Quando eu era pequena minha mãe sempre fazia bolo de cenoura; daqueles feitos com o legume cru, uma xicara de óleo, alguns ovos e uma xicara de açúcar, e eu ficava ali parada, esperando o liquidificador parar para saborear aquele doce líquido nas pontas dos meus dedos antes dele ser incorporado em algumas xicaras de farinha. Enquanto o cheiro do assado não se espalhava, ela já preparava a calda com manteiga, leite e achocolatado, e mais uma vez lá estava eu queimando as mãos por não esperar a panela esfriar para provar aquela delícia. Verdadeiramente paciência nunca foi uma das minhas qualidades.

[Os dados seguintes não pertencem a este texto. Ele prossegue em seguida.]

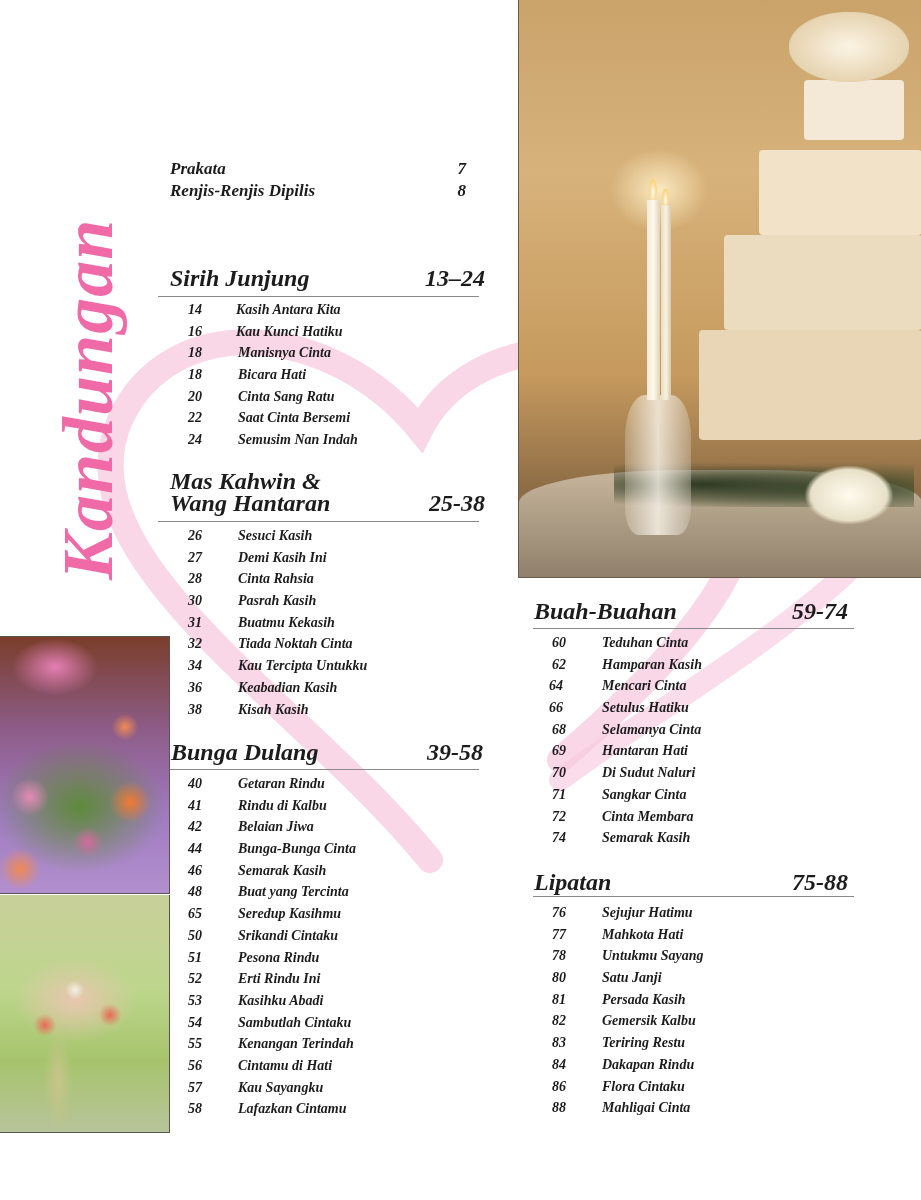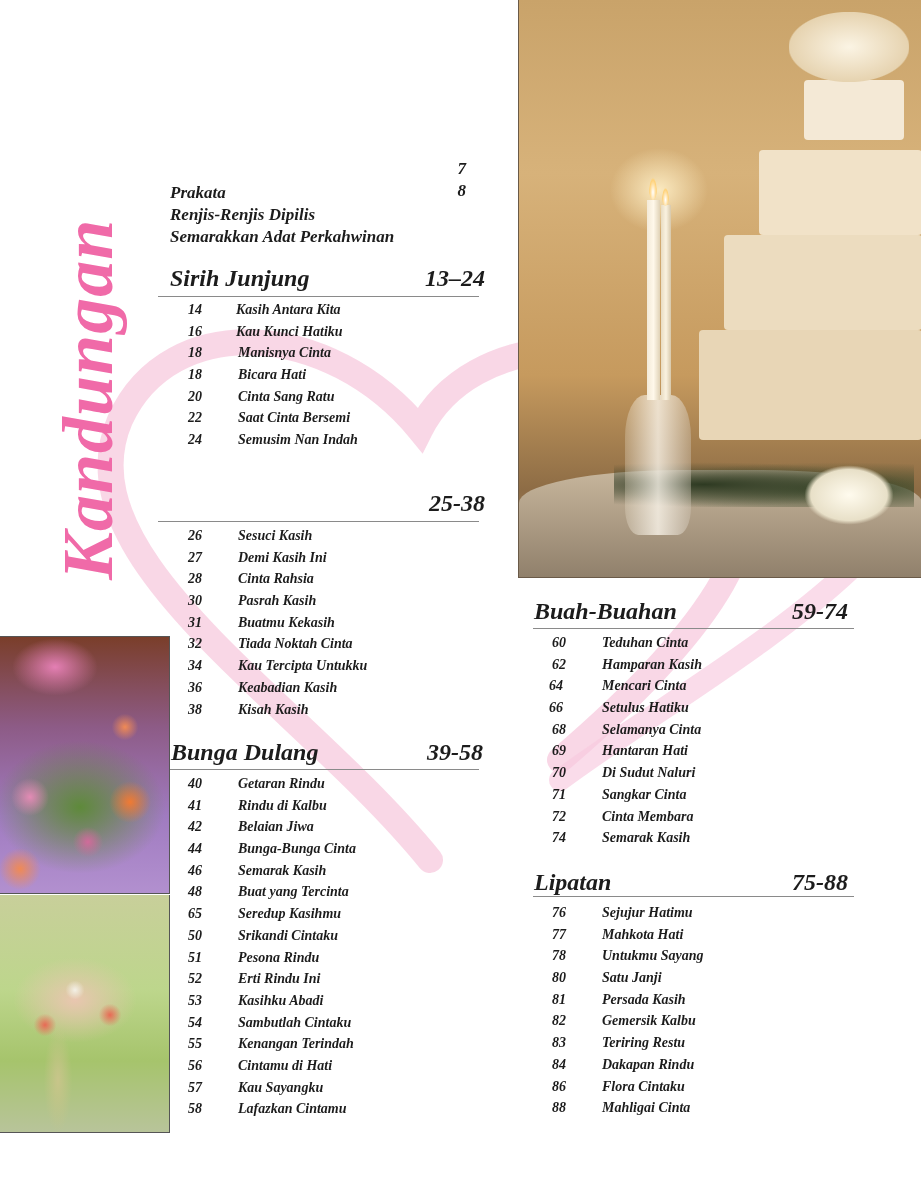"Prakata" .top-entry .t { margin-top: 24px -> none }
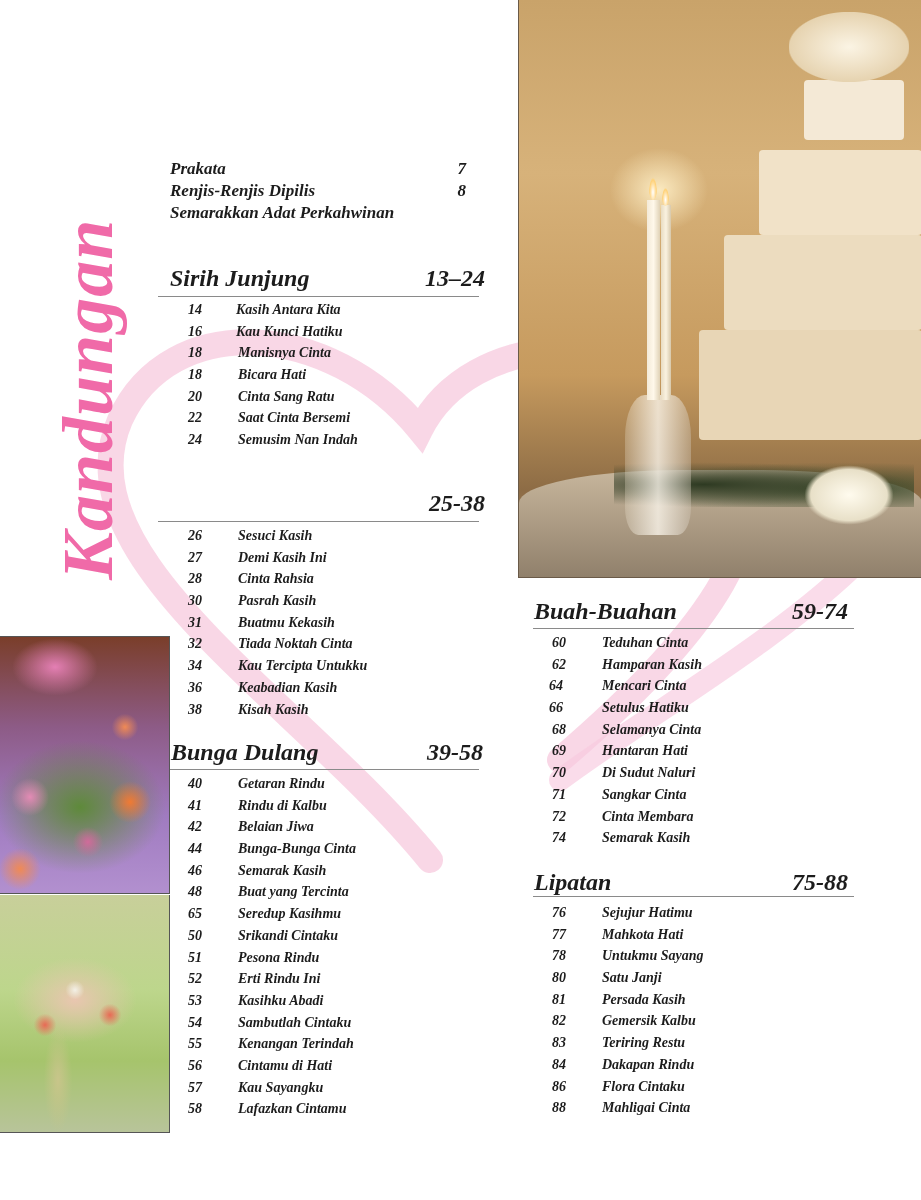"Semarakkan Adat Perkahwinan" div.top-entry { html: <div> <span>Semarakkan Adat Perkahwinan</span> <span></span> </div> -> none }
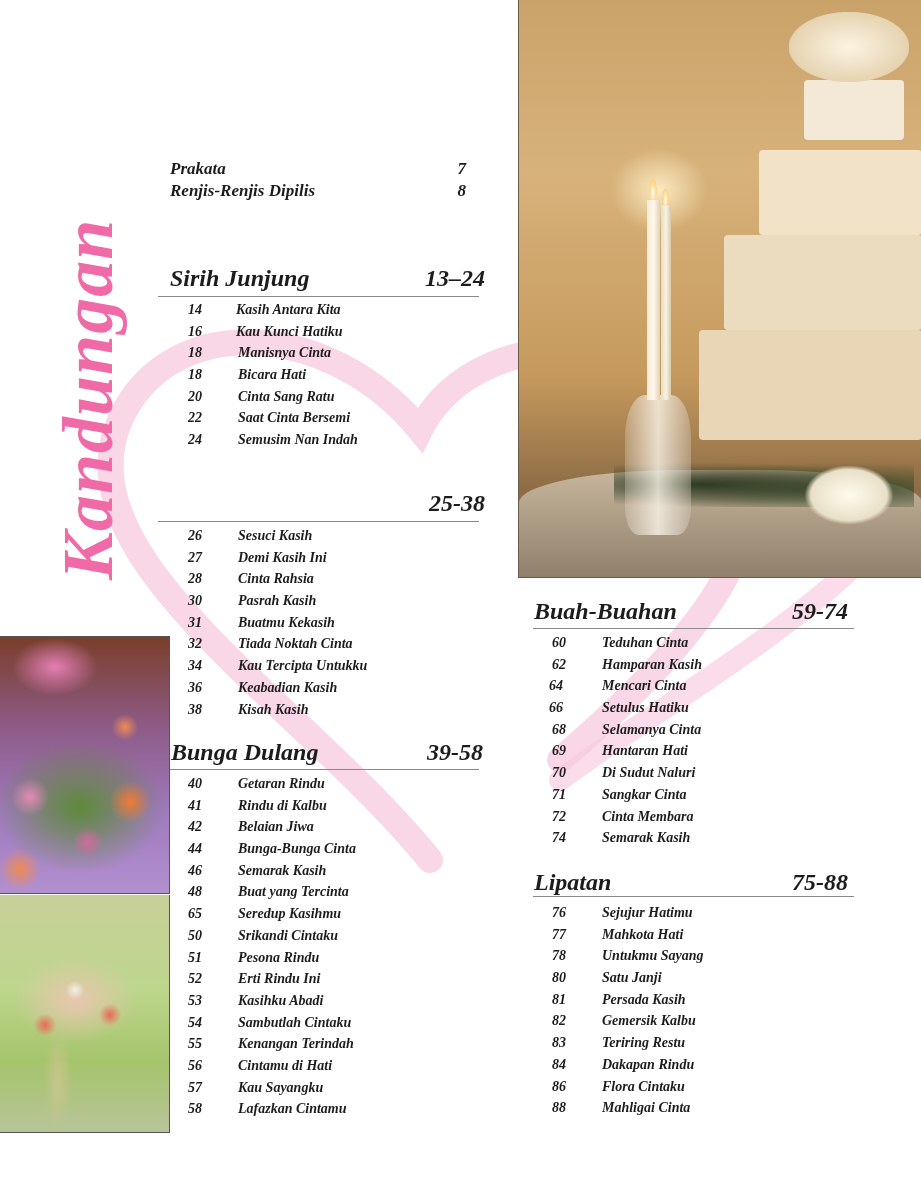"Mas Kahwin &" span.t { html: none -> <span>Mas Kahwin &amp; Wang Hantaran</span> }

Com o bolo ainda quente e a calda amolecida – o pulo do gato da crocancia da calda era esperar ela esfriar – eu corria pegar a faca e cortar os pedaços quadriculadamente – meio tortos diga-se de passagem – e sair correndo com no mínimo dois deles nas mãos espalhando migalhas pela casa toda.
Como foi incrível minha infância, corríamos descalços nas enxurradas, sentávamo-nos nas sarjetas e quando caia a bola dentro do bueiro, sempre tirávamos par ou ímpar para ver que enfiaria os braços naquela meleca. Não tínhamos notícias de doenças, de estupro, de roubos, os velhinhos na praça eram sempre chamados de vozinhos, e os professores o máximo que aguentavam era a falação da classe.
Hoje quase não vemos mais bolos de cenouras como os de antigamente; ou porque óleo vem da soja e soja é transgênica ou porque ficou fácil demais comprar aquelas massas prontas que estão dispostas nas prateleiras dos mercados.
Das lembranças dos meus 10 anos, vejo que pouco se assemelha com as dos meus filhos, tudo foi mudando tão drasticamente, que mesmo que eu tentasse dar a eles um pouco do que aquela menina de pés descalços viveu, eles não aceitariam. As necessidades são outras, os estímulos são outros, a realidade nua e crua os absorveu. Poucas são as crianças que tem em suas cabeceiras livros de contos de fadas, lápis de cores e papéis para desenhar, pois o desenho no tablet ficou mais divertido e ter as historias prontas numa tela passou a ser mais legal do que imaginar, e sem imaginação não há questionamentos, sem questionamentos não há criticas e sem criticas não há opiniões, e o resultado que observamos desta subtração é uma sociedade cada vez mais manipulável, que não come bolo de cenoura mas se alimenta de ração.